TASK ITEM —
What are the lines, word for word, from the line with "bottom: 0 ->" up to and including the line with "text: 連結貸借対照表 ->" in the records below? Omit the pictures.

INPUT MATERIAL —
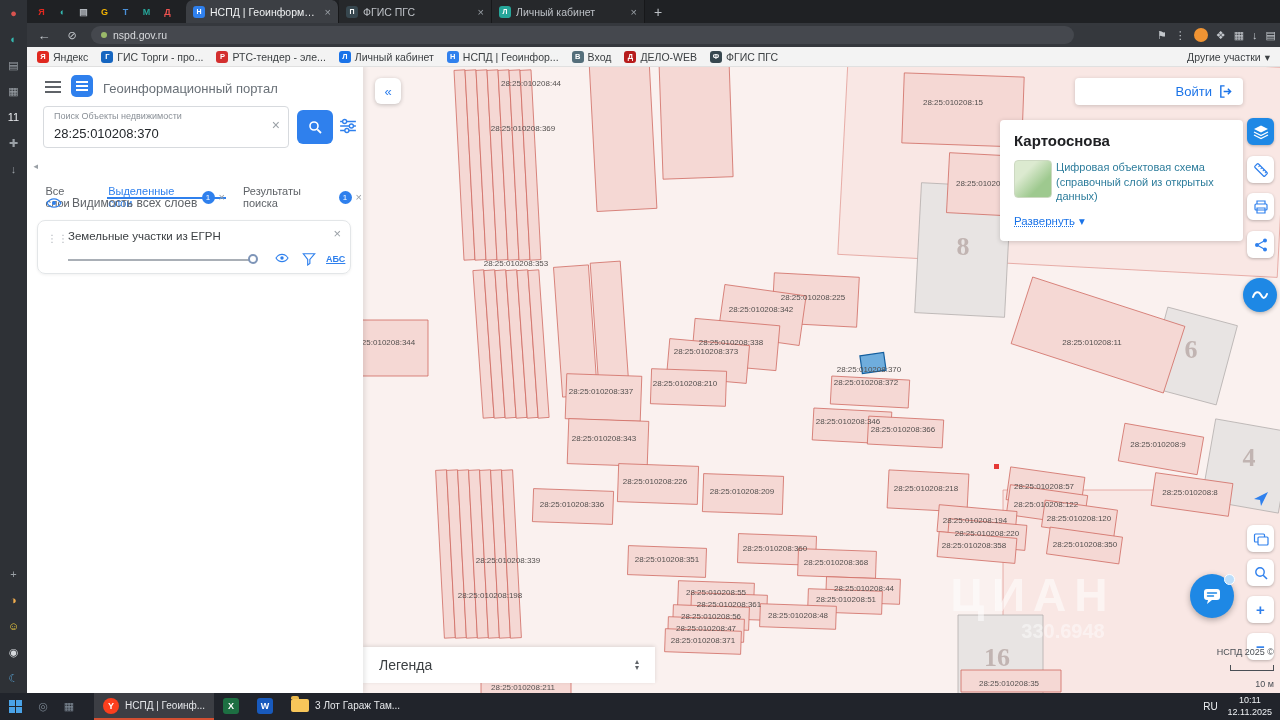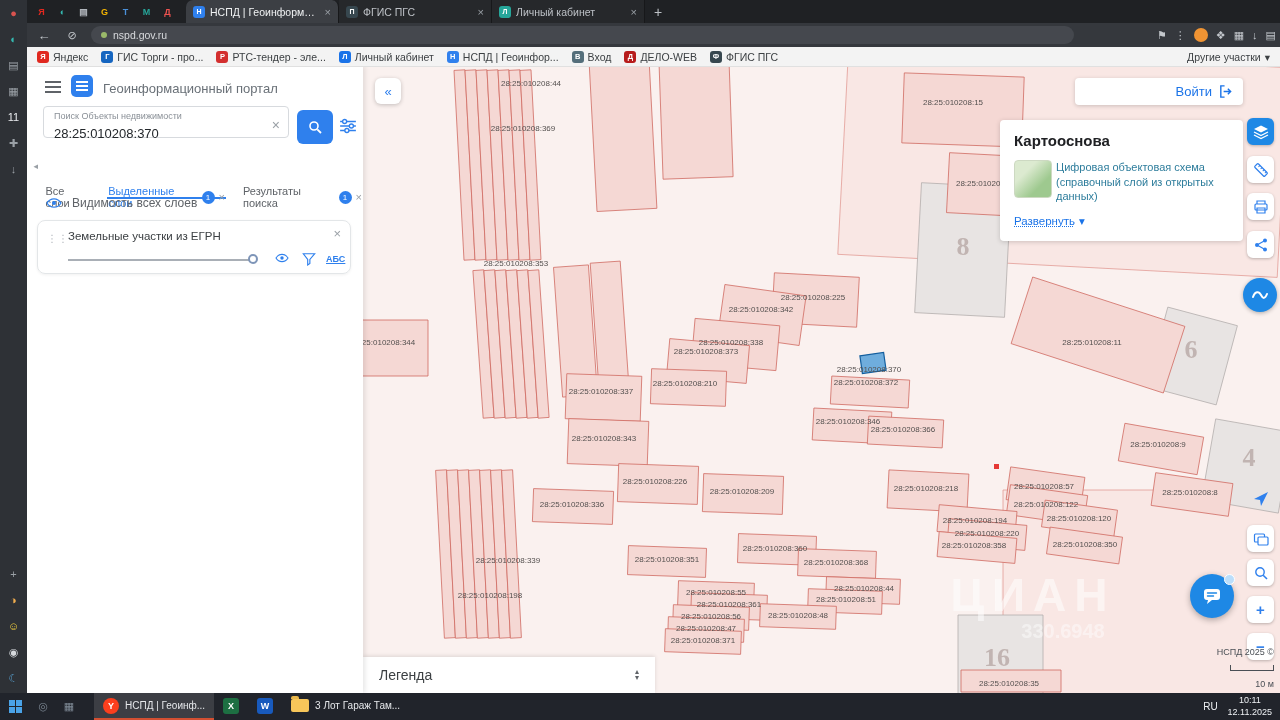"Поиск Объекты недвижимости" #search-box { height: 32px -> 42px }
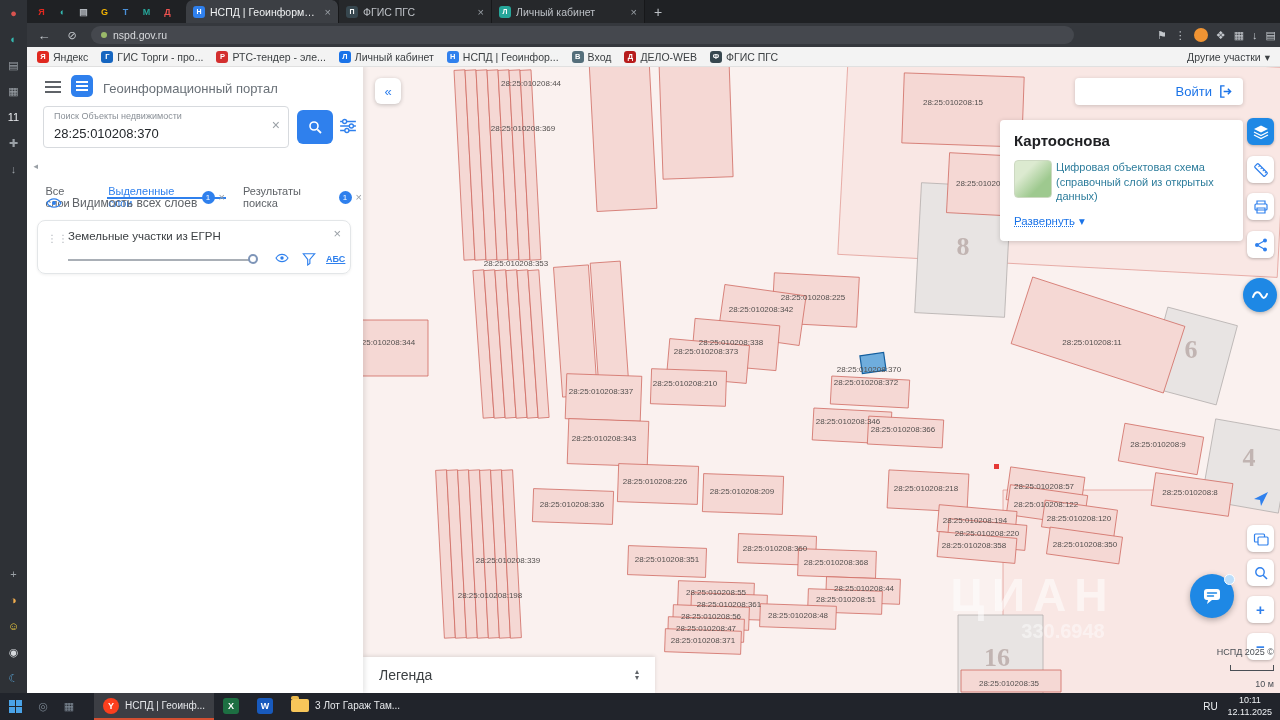"Легенда" #legend { bottom: 0 -> 10px }
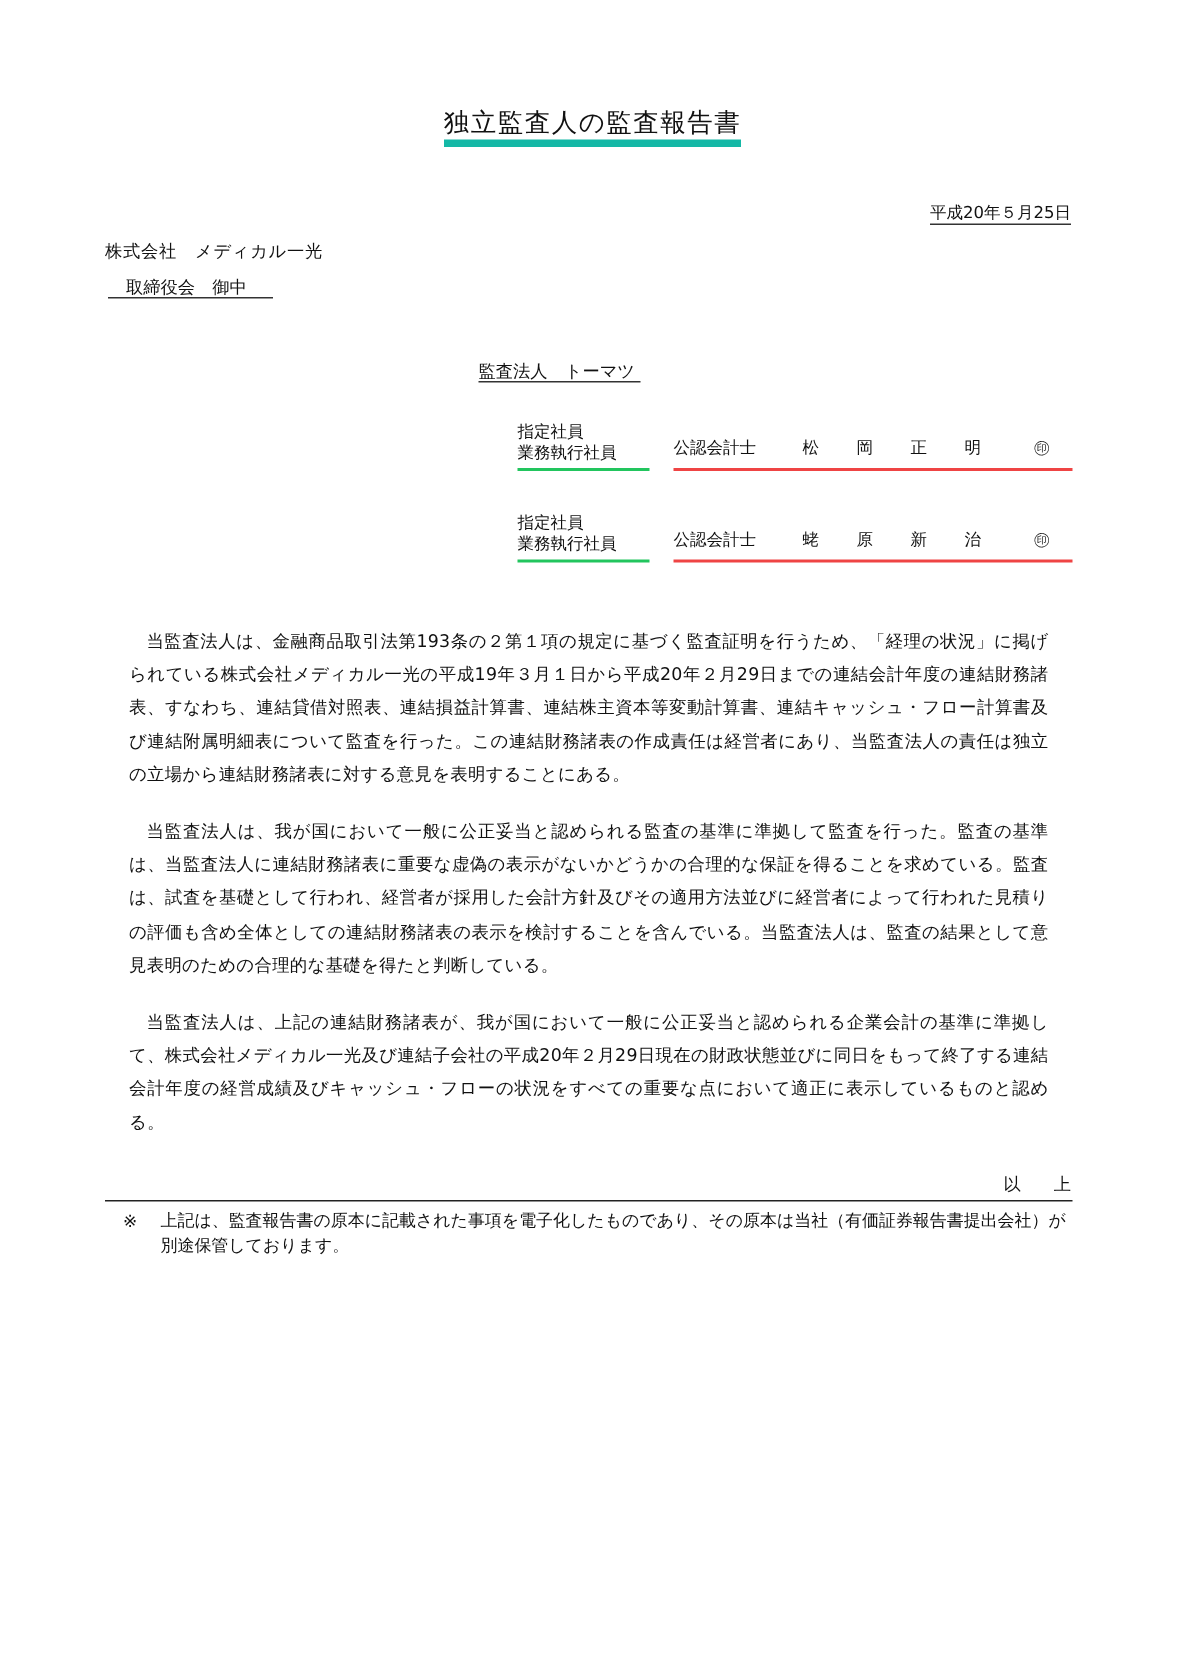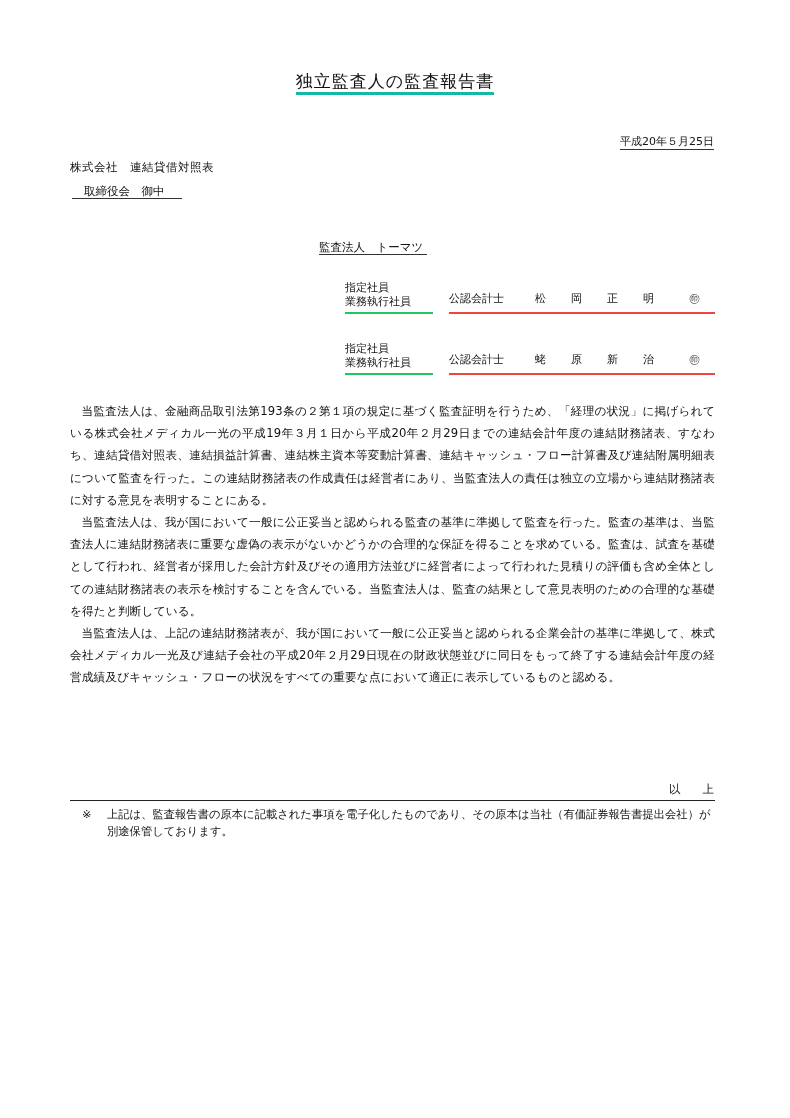"独立監査人の監査報告書" .title span { border-bottom: 3px solid #14b8a6 -> 5px solid #14b8a6 }
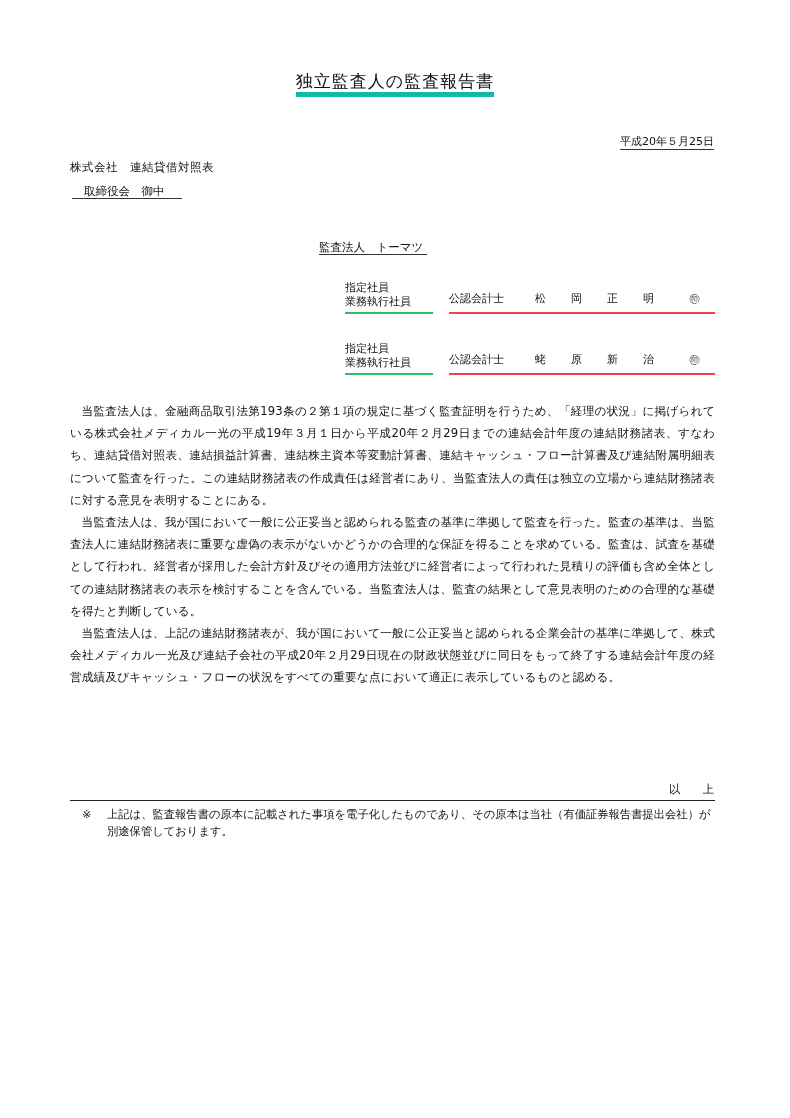"株式会社 連結貸借対照表" div.addressee-company { text: 連結貸借対照表 -> メディカル一光 }
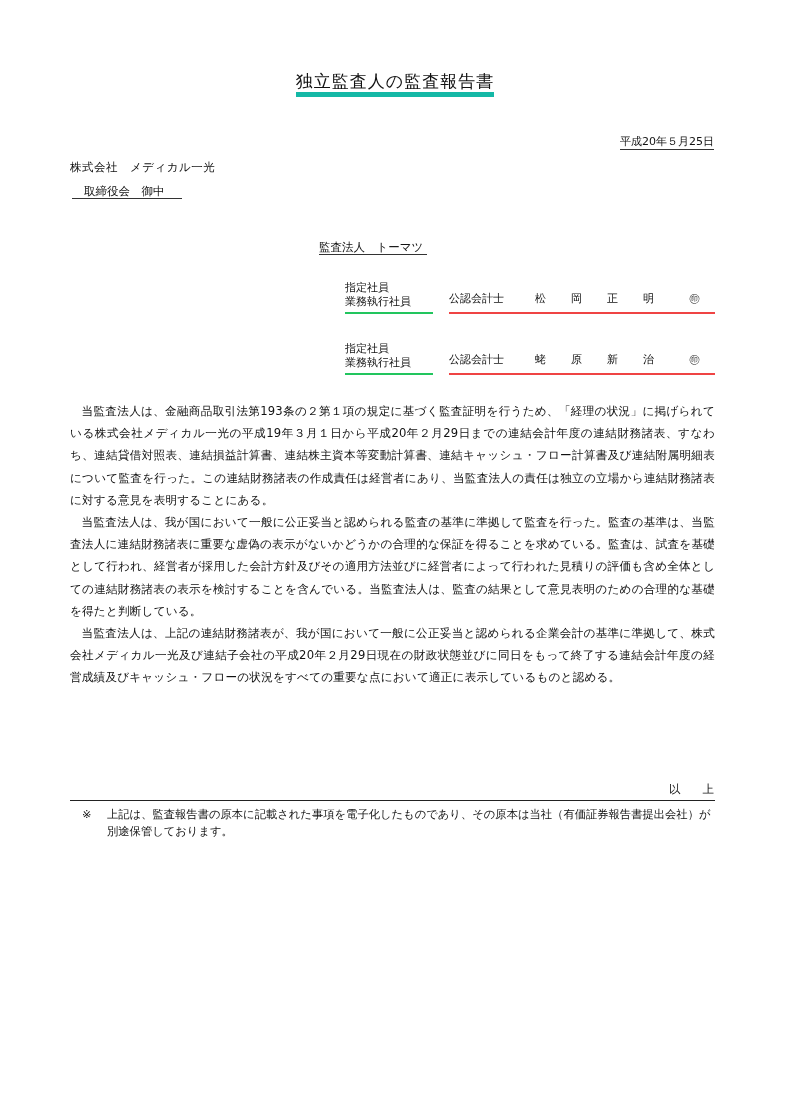"当監査法人は、金融商品取引法第193条の２第１項の規定に基づく監査証明を行うため" .body-text p { margin: 0 -> 16px }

TASK RESULT —
"Легенда" #legend { bottom: 0 -> 10px }
"独立監査人の監査報告書" .title span { border-bottom: 3px solid #14b8a6 -> 5px solid #14b8a6 }
"株式会社 連結貸借対照表" div.addressee-company { text: 連結貸借対照表 -> メディカル一光 }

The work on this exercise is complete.